[Task prompt]
From the line with "border-radius: 14px;" onward, reproduce each line of the entries exactly, ending at the last one, and add nothing.
[Start of Attachment]
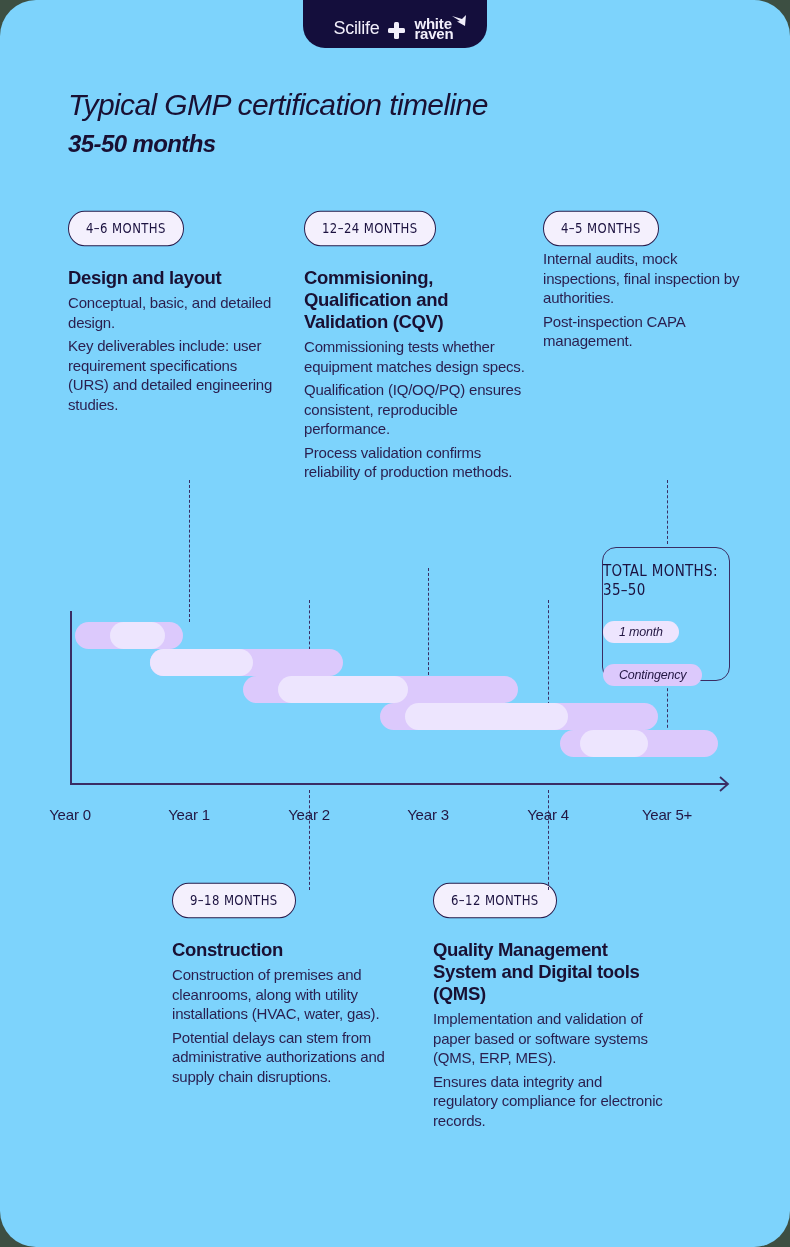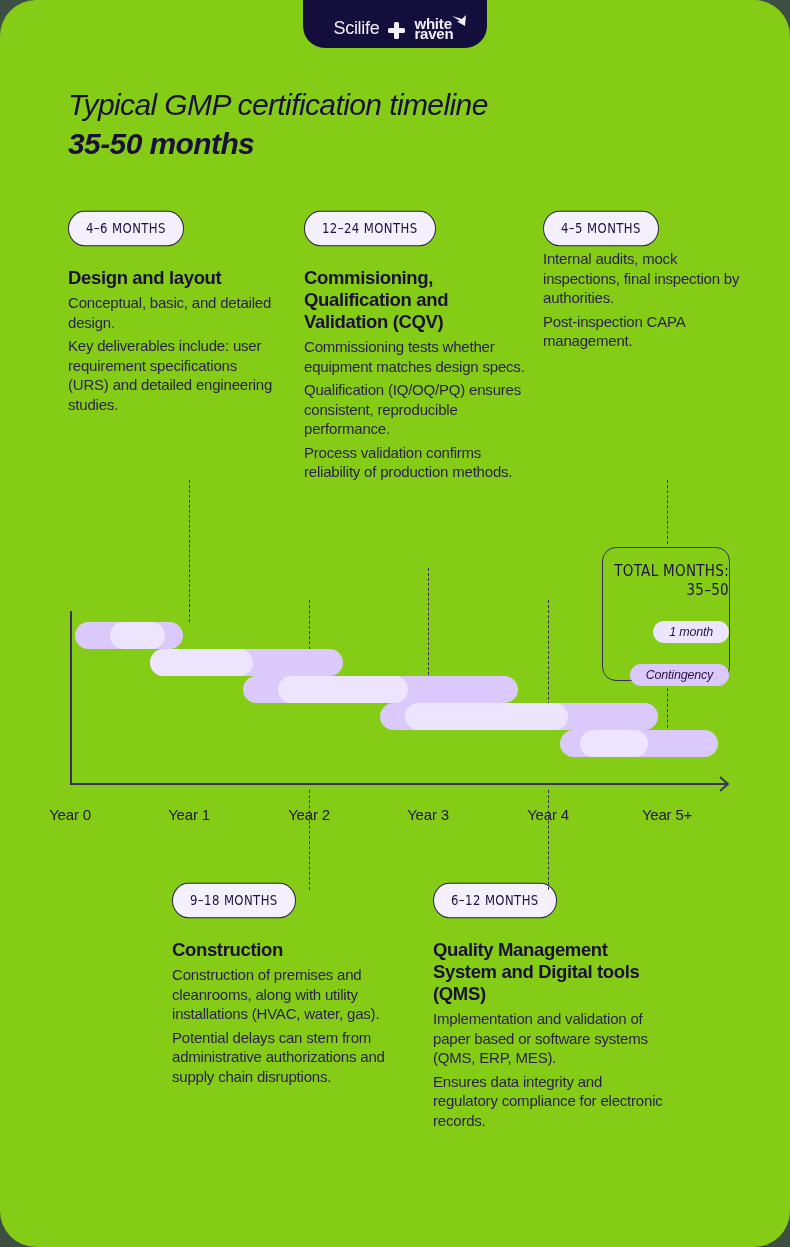--- a/index.html
+++ b/index.html
@@ -18,7 +18,7 @@
     position: relative;
     width: 790px;
     height: 1247px;
-    background: #84cc16;
+    background: #7dd3fc;
     border-radius: 36px;
     overflow: hidden;
     box-sizing: border-box;

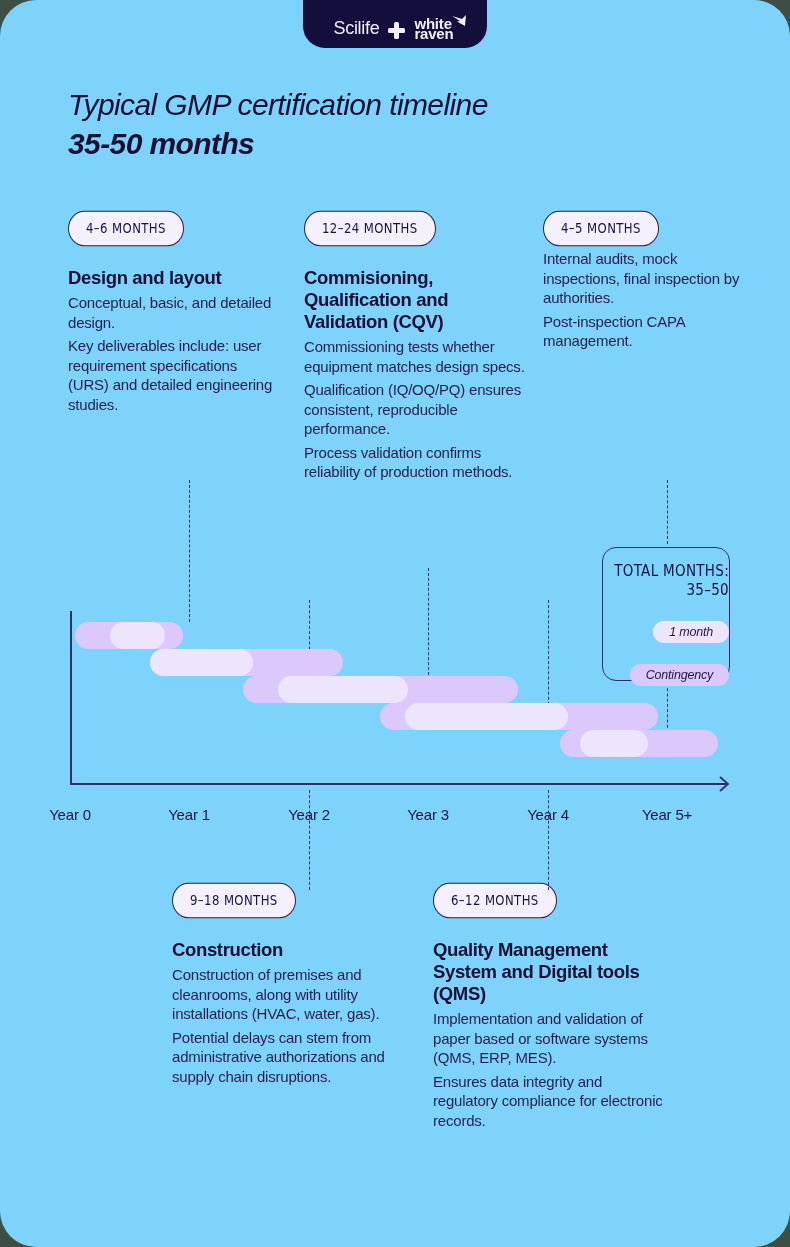--- a/index.html
+++ b/index.html
@@ -95,7 +95,7 @@
   }
   .title-line2 {
     color: #191033;
-    font-size: 30px;
+    font-size: 24px;
     line-height: 38px;
     font-weight: bold;
     letter-spacing: -0.6px;

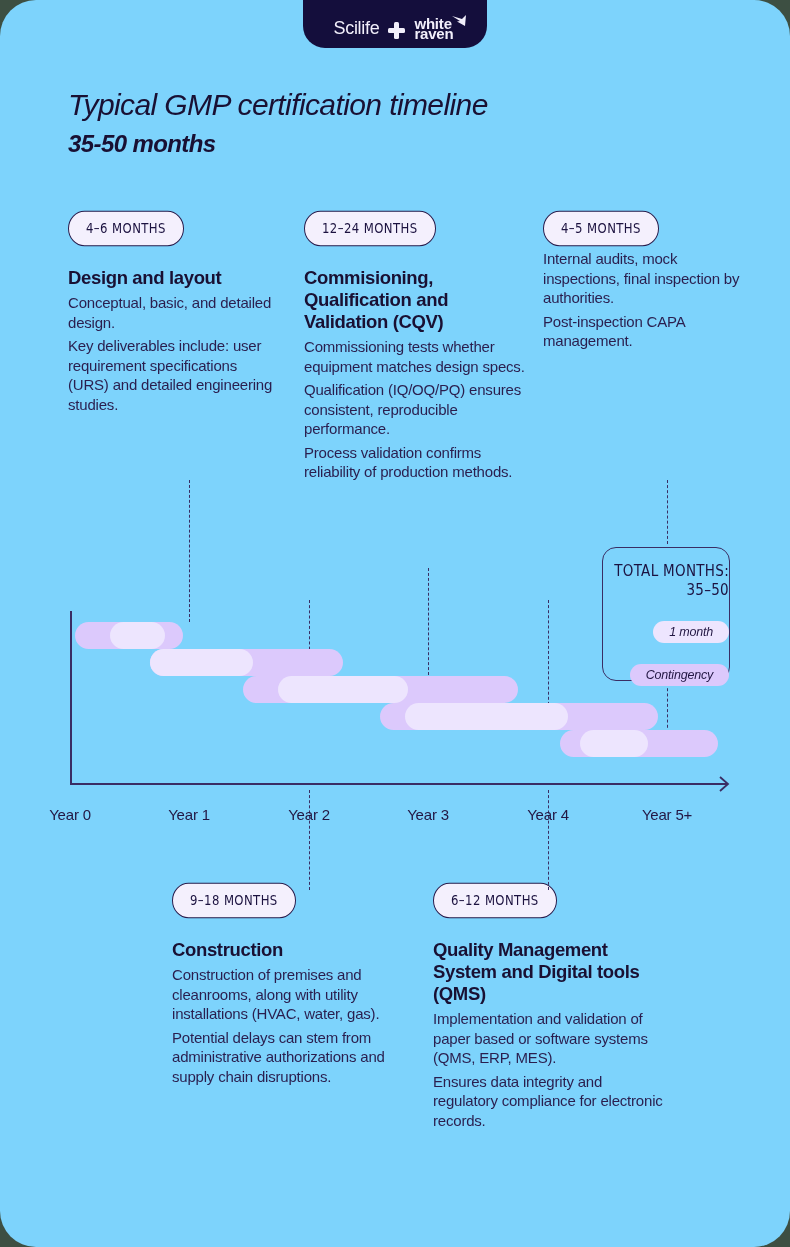--- a/index.html
+++ b/index.html
@@ -222,7 +222,7 @@
     border-radius: 14px;
     box-sizing: border-box;
     padding-top: 14px;
-    text-align: right;
+    text-align: left;
   }
   .legend-title {
     color: #1C1240;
[End of Attachment]
[Written answer]
     border-radius: 14px;
     box-sizing: border-box;
     padding-top: 14px;
-    text-align: right;
+    text-align: left;
   }
   .legend-title {
     color: #1C1240;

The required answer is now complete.